Where the Company has transferred an asset, it evaluates whether it has transferred substantially all risks and rewards of ownership of the financial asset. In such cases, the financial asset is derecognised. Where the Company has not transferred substantially all risks and rewards of ownership of the financial asset, the financial asset is not derecognised.

Where the Company has neither transferred a financial asset nor retains substantially all risks and rewards of ownership of the financial asset, the financial asset is derecognised if the Company has not retained control of the financial asset. Where the Company retains control of the financial asset, the asset is continued to be recognised to the extent of continuing involvement in the financial asset.

Income recognition

a) Interest income

Interest income on financial assets at amortised cost is calculated using the effective interest rate method is recognised in the statement of profit and loss as part of other income.

Interest income is calculated by applying the effective interest rate to the gross carrying amount of a financial assets except for financial assets that subsequently

become credit impaired.

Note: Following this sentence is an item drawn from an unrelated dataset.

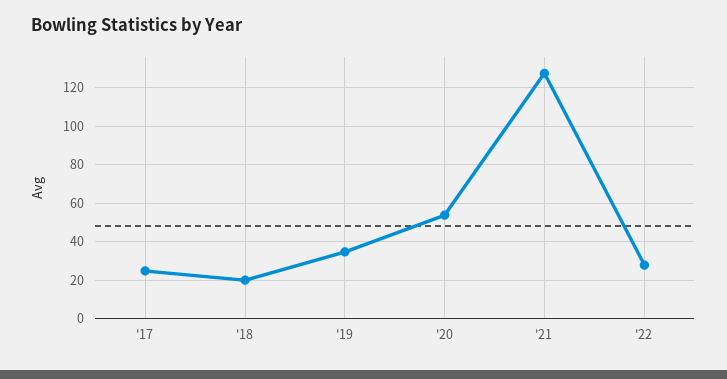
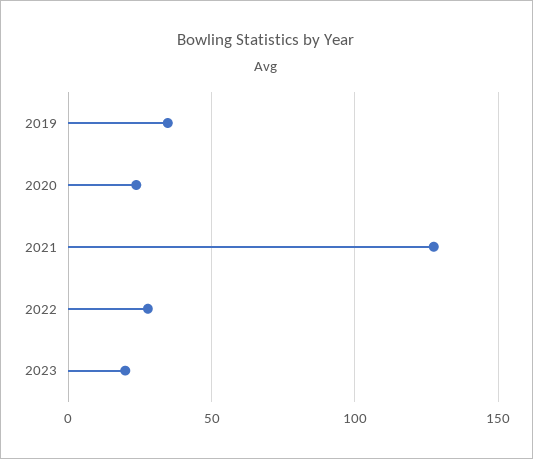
'17: 25 -> none
'18: 20 -> none
'20: 55 -> 25
2023: none -> 20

For credit-impaired financial assets the effective interest rate is applied to the net carrying amount of the financial asset (after deduction of loss allowance).

b) Dividends

Dividends are recognised in profit or loss only when the right to receive payment is established, it is probable that the economic benefits associated with the dividend will flow to the Company and the amount of the dividend can be measured reliably.

Refer Note 6 for entity-specific accounting policies pertaining to investments and financial assets.

(f) Inventories

Raw materials and stores, work in progress, traded and finished goods.

Raw materials and stores, work in progress, traded and finished goods are stated at the lower of cost and net realisable value. Cost of raw materials and traded goods comprises cost of purchases. Cost of work-in-progress and finished goods comprises direct materials, direct labour and an appropriate proportion of variable and fixed overhead expenditure, the latter being allocated on the basis of normal operating capacity. Cost of inventories also include all other costs incurred in bringing the inventories to their present location and condition. Costs of purchased inventory are determined after deducting rebates and discounts. Net realisable value is the estimated selling price in the ordinary course of business less the estimated costs of completion and the estimated costs necessary to make the sale.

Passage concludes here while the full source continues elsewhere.